The main argument is that article publications are only one part of the production known as research and the other parts should also be published to be a part of the scholarly record. It is further argued that, with the advent of ubiquitous and cheap digital technologies, there is no excuse for not publishing those materials. The other, arguable equally or even more important, parts are grouped together under the term "workflow" and are comprised of the methods (software in some cases) and the data collected, analyzed, or used.

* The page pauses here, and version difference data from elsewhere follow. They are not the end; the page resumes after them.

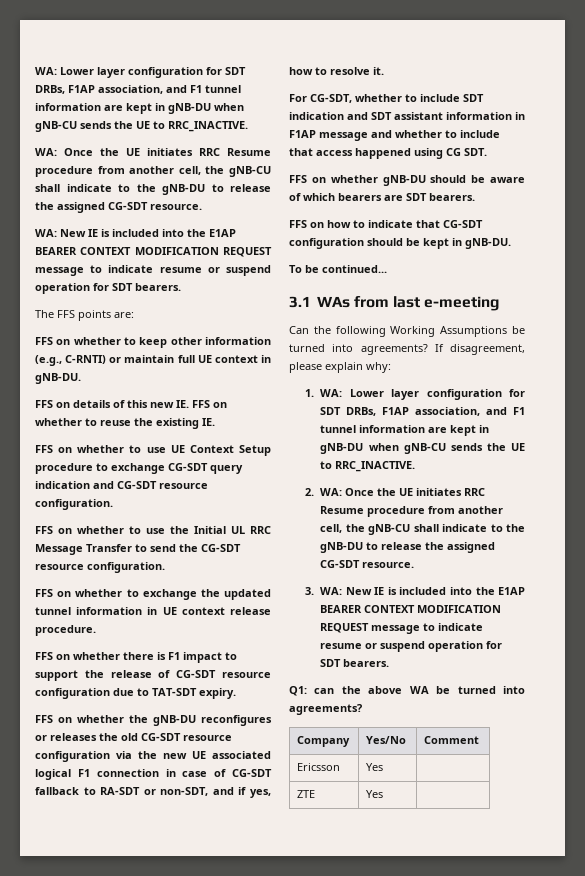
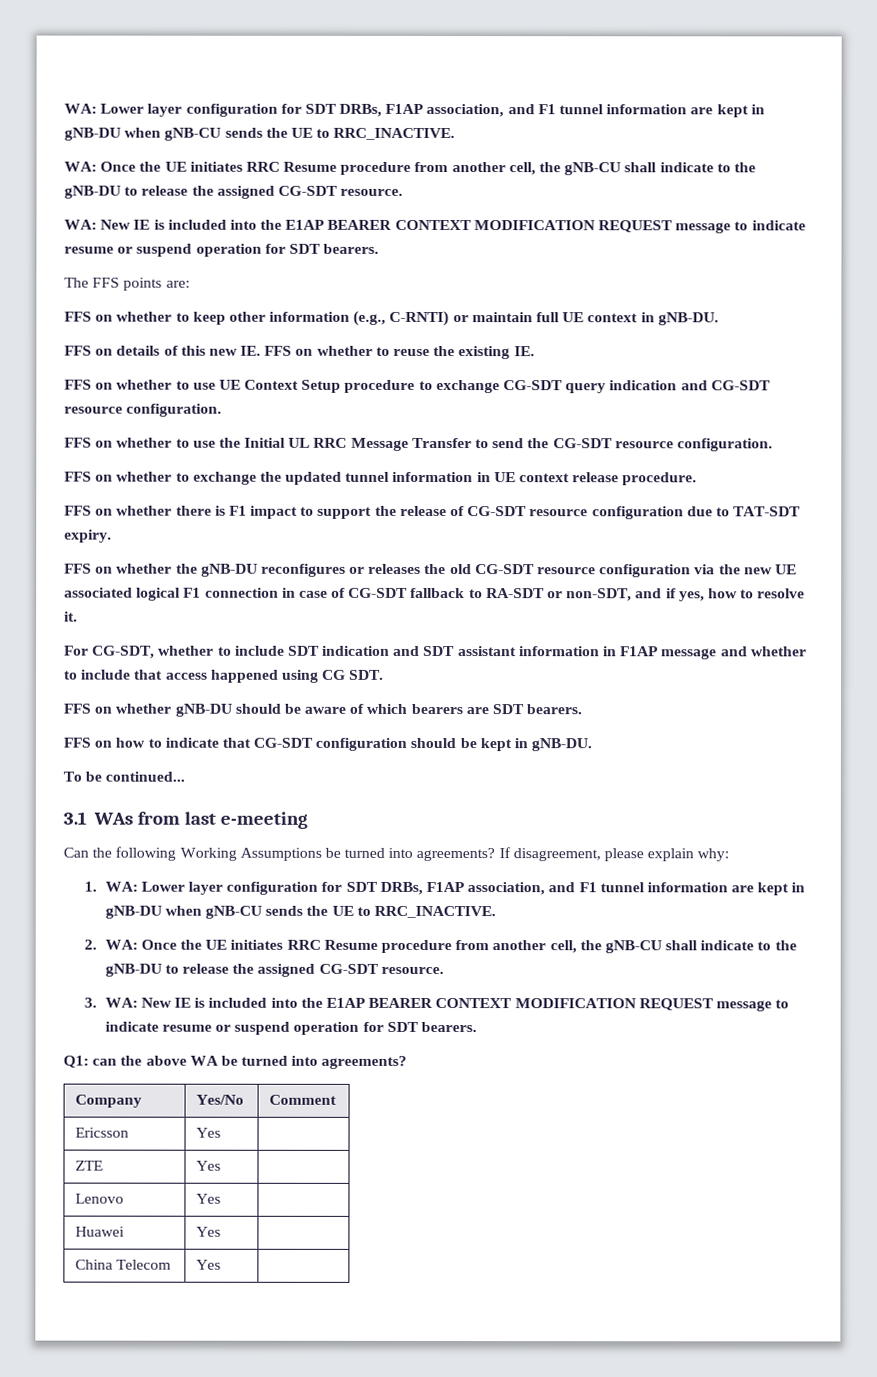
+ Lenovo | Yes |
+ Huawei | Yes |
+ China Telecom | Yes |

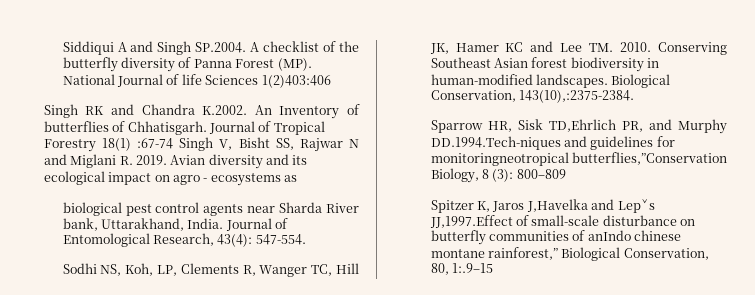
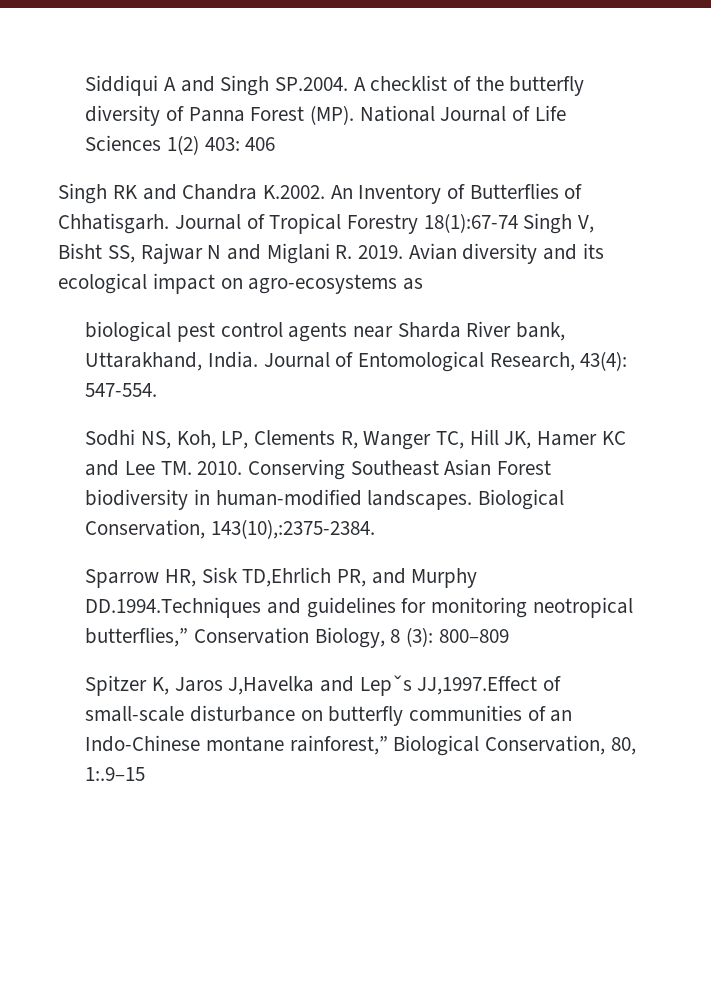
- Siddiqui A and Singh SP.2004. A checklist of the butterfly diversity of Panna Forest (MP). National Journal of life Sciences 1(2)403:406
+ Siddiqui A and Singh SP.2004. A checklist of the butterfly diversity of Panna Forest (MP). National Journal of Life Sciences 1(2) 403: 406
- Singh RK and Chandra K.2002. An Inventory of butterflies of Chhatisgarh.
+ Singh RK and Chandra K.2002. An Inventory of Butterflies of Chhatisgarh.
- Journal of Tropical Forestry 18(1) :67-74 Singh V, Bisht SS, Rajwar N and Miglani R. 2019.
+ Journal of Tropical Forestry 18(1):67-74 Singh V, Bisht SS, Rajwar N and Miglani R. 2019.
- Avian diversity and its ecological impact on agro - ecosystems as
+ Avian diversity and its ecological impact on agro-ecosystems as
- Conserving Southeast Asian forest biodiversity in human-modified landscapes.
+ Conserving Southeast Asian Forest biodiversity in human-modified landscapes.
- Sparrow HR, Sisk TD,Ehrlich PR, and Murphy DD.1994.Tech-niques and guidelines for monitoringneotropical butterflies,”Conservation Biology, 8 (3): 800–809
+ Sparrow HR, Sisk TD,Ehrlich PR, and Murphy DD.1994.Techniques and guidelines for monitoring neotropical butterflies,” Conservation Biology, 8 (3): 800–809
- Spitzer K, Jaros J,Havelka and Lepˇs JJ,1997.Effect of small-scale disturbance on butterfly communities of anIndo chinese montane rainforest,” Biological Conservation, 80, 1:.9–15
+ Spitzer K, Jaros J,Havelka and Lepˇs JJ,1997.Effect of small-scale disturbance on butterfly communities of an Indo-Chinese montane rainforest,” Biological Conservation, 80, 1:.9–15

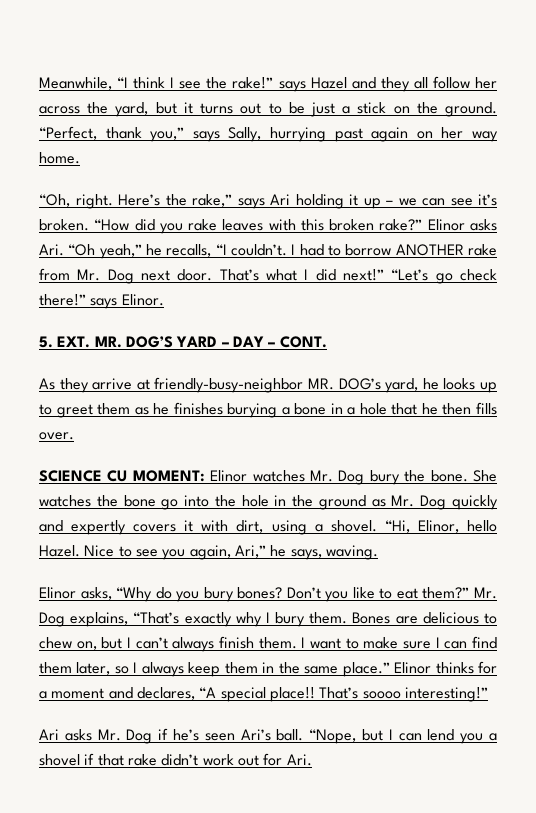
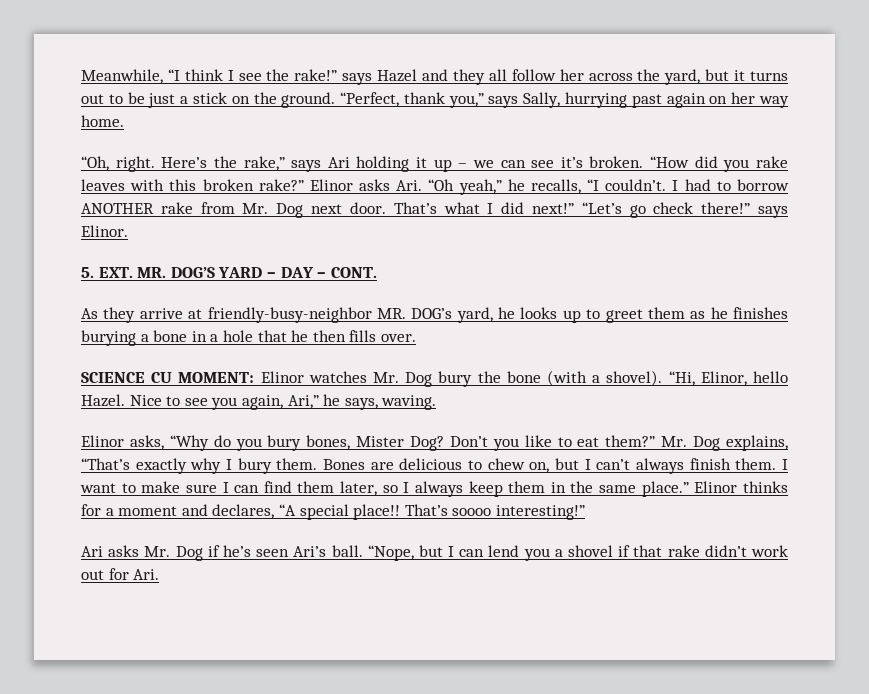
- SCIENCE CU MOMENT: Elinor watches Mr. Dog bury the bone. She watches the bone go into the hole in the ground as Mr. Dog quickly and expertly covers it with dirt, using a shovel.
+ SCIENCE CU MOMENT: Elinor watches Mr. Dog bury the bone (with a shovel).
- Elinor asks, “Why do you bury bones?
+ Elinor asks, “Why do you bury bones, Mister Dog?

Another pressure to publish the workflow of research is that there is a tremendous amount of material that is easily lost due to bad information management. The author cites 4 examples from his own research (and acknowledges that he could list many more) including:

  1. much intellectual memory is locked away in badly managed personal email folders,
  2. important communication happens via presentations without a useful central location to share those materials with others,
  3. important pieces of software are lost due to personnel transfers, and
  4. data is sometimes lost for the same reason.

There are, however, issues which must be addressed. These are:

  • "It is much harder to manage." Papers/Documents/PDFs are a known and mostly solved problem within the area of scholarly communication. A dynamic workflow, is not.
  • "The scientific endeavor as a simple linear workflow is also clearly an oversimplification." Managing distinct steps along a known path is easy. But managing the various and multiple paths taken during a process is much harder, especially when many steps are undertaken multiple times with differing parameters.
  • Confidentiality: Some research will need to be private during the process due to either personal opinions on when it is acceptable to share or due to research participant privacy issues. Philip speculates that when given the choice, more scientific information will be shared earlier within this system.
  • Peer Review: It would be important for expert peers to also review the workflow of a researcher, not just their submitted paper, and in some progressive cases, their supporting datasets.
  • New Infrastructure: There are already systems in place for managing the peer-review of articles but there needs to be a similar solution for the review of workflows.
  • Data Repositories vs Publishers: Publishers do not inherently need to host all materials associated with a publication and can instead provide strong interoperability options with data repositories.
  • Community Acceptance: With a seemingly radical jump in the services provided by a publisher this may cause some members of the scholarly community to be hesitant to accept the new paradigm. However, some publishers already provide some services to accept and publish additional parts of the workflow than just the final article now, and extending those offerings seems logical. Additionally, an acceptance of this new material within the reward system of academia is a crucial step.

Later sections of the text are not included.